続いて、4,7’-ビベンゾ[b]チオフェン誘導体に対するLDAを用いたリチオ化と続く求電子試薬との反応により、2-位および2’-位での更なる官能基化が可能であることを示した。更に、複数のハロゲン置換基を有する4,7’-ビベンゾ[b]チオフェン誘導体に対して段階的な鈴木-宮浦クロスカップリング反応と2-位C-H直接アリール化反応を組み合わせて用いることによって、逐次での置換基導入を効率良く行うことができ、4つの異なる置換基を有する4,7’-ビベンゾ[b]チオフェン誘導体の合成が可能であることを確認した(Scheme4)。以上の結果から、異なる置換基を有する多置換4,7’-ビベンゾ[b]チオフェン誘導体は分子建築における特異な立体構造を有した建築材として十分に有用であると考えられる。

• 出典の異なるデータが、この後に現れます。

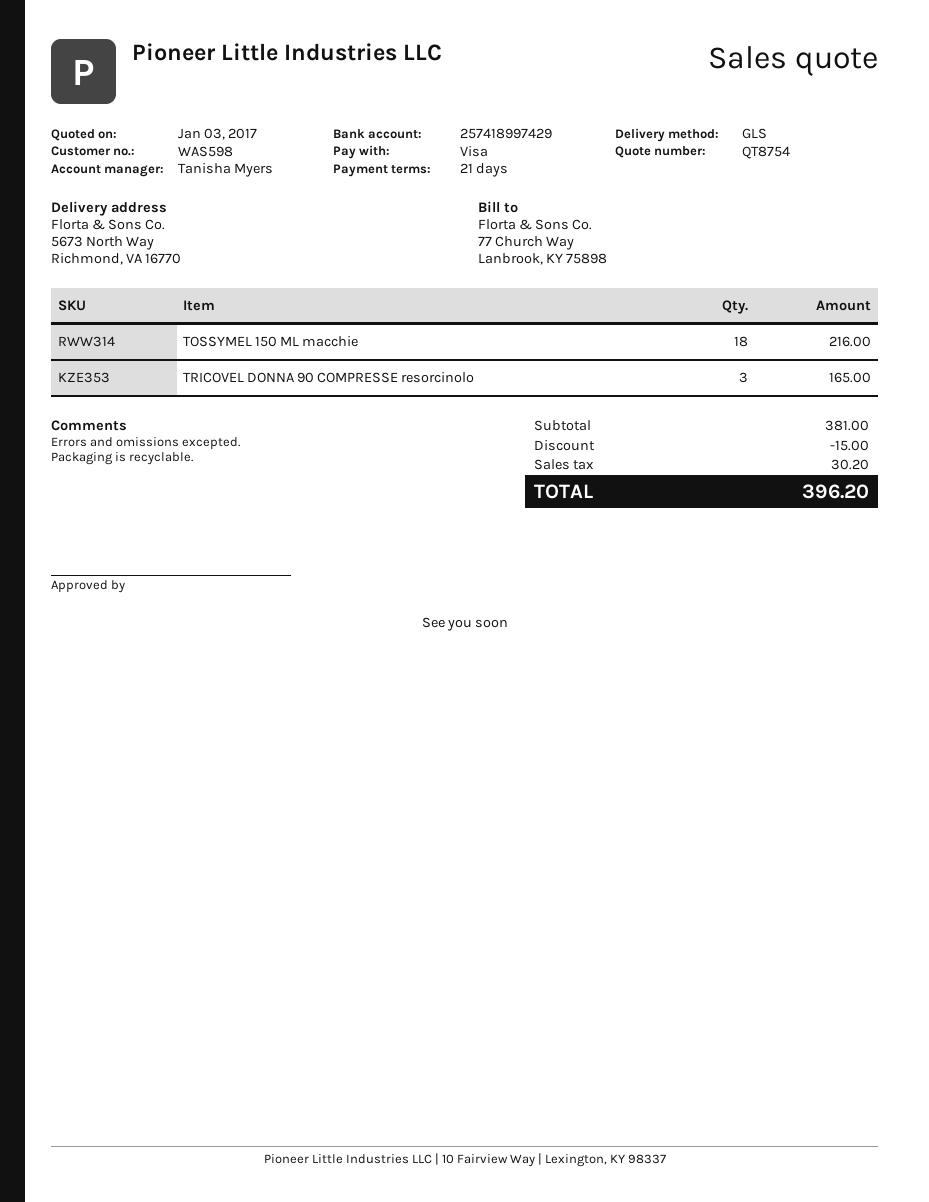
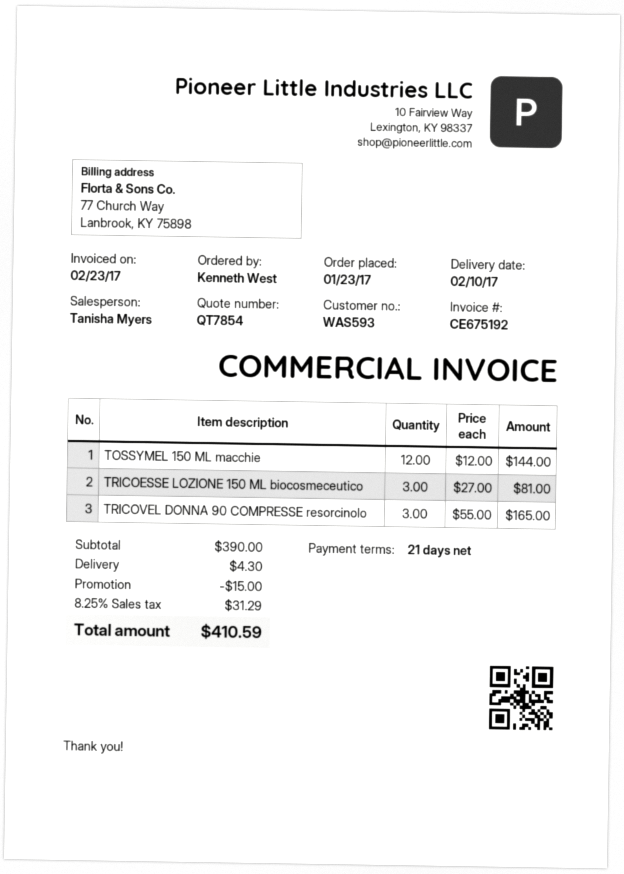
quote number: QT8754 -> QT7854
customer number: WAS598 -> WAS593
TOSSYMEL 150 ML macchie: 18 for 216.00 -> 12 for 144.00
TRICOESSE LOZIONE 150 ML biocosmeceutico: none -> 3 for 81.00
subtotal: 381.00 -> 390.00
shipping: none -> 4.30
tax: 30.20 -> 31.29
total: 396.20 -> 410.59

本研究をまとめると、大平-Bestmann試薬を用いたアルキン合成法やn-BuLi等を用いる一般的な反応条件のCorey-Fuchs反応に代えて利用が可能な、穏やかでハロゲン置換基に官能基共存性がある形式的Corey-Fuchs反応条件を見出した。また、o-(1-アダマンチルスルファニル)エチニルベンゼン類を非極性溶媒中シリカゲルと共に加熱攪拌することで対応するベンゾ[b]チオフェン誘導体が良好な収率で得られることを見出した。これらの安価で簡便な反応条件を用いることによって、2つの異なるハロゲン置換基を有するフルオロベンゼン誘導体から5段階での種々の4,7-ジハロベンゾ[b]チオフェンおよび2,4,7-トリハロベンゾ[b]チオフェン合成法を開発した。更に、これらマルチハロベンゾ[b]チオフェンを用いたクロスカップリング反応における選択性を調査し、得られた適切な反応条件を利用することで、様々な置換基を有するビベンゾ[b]チオフェン誘導体を合成した。次いでビベンゾ[b]チオフェン誘導体の反応性についても検討し、分子建築への利用に向けた逐次置換基導入に関する興味深い知見を得た。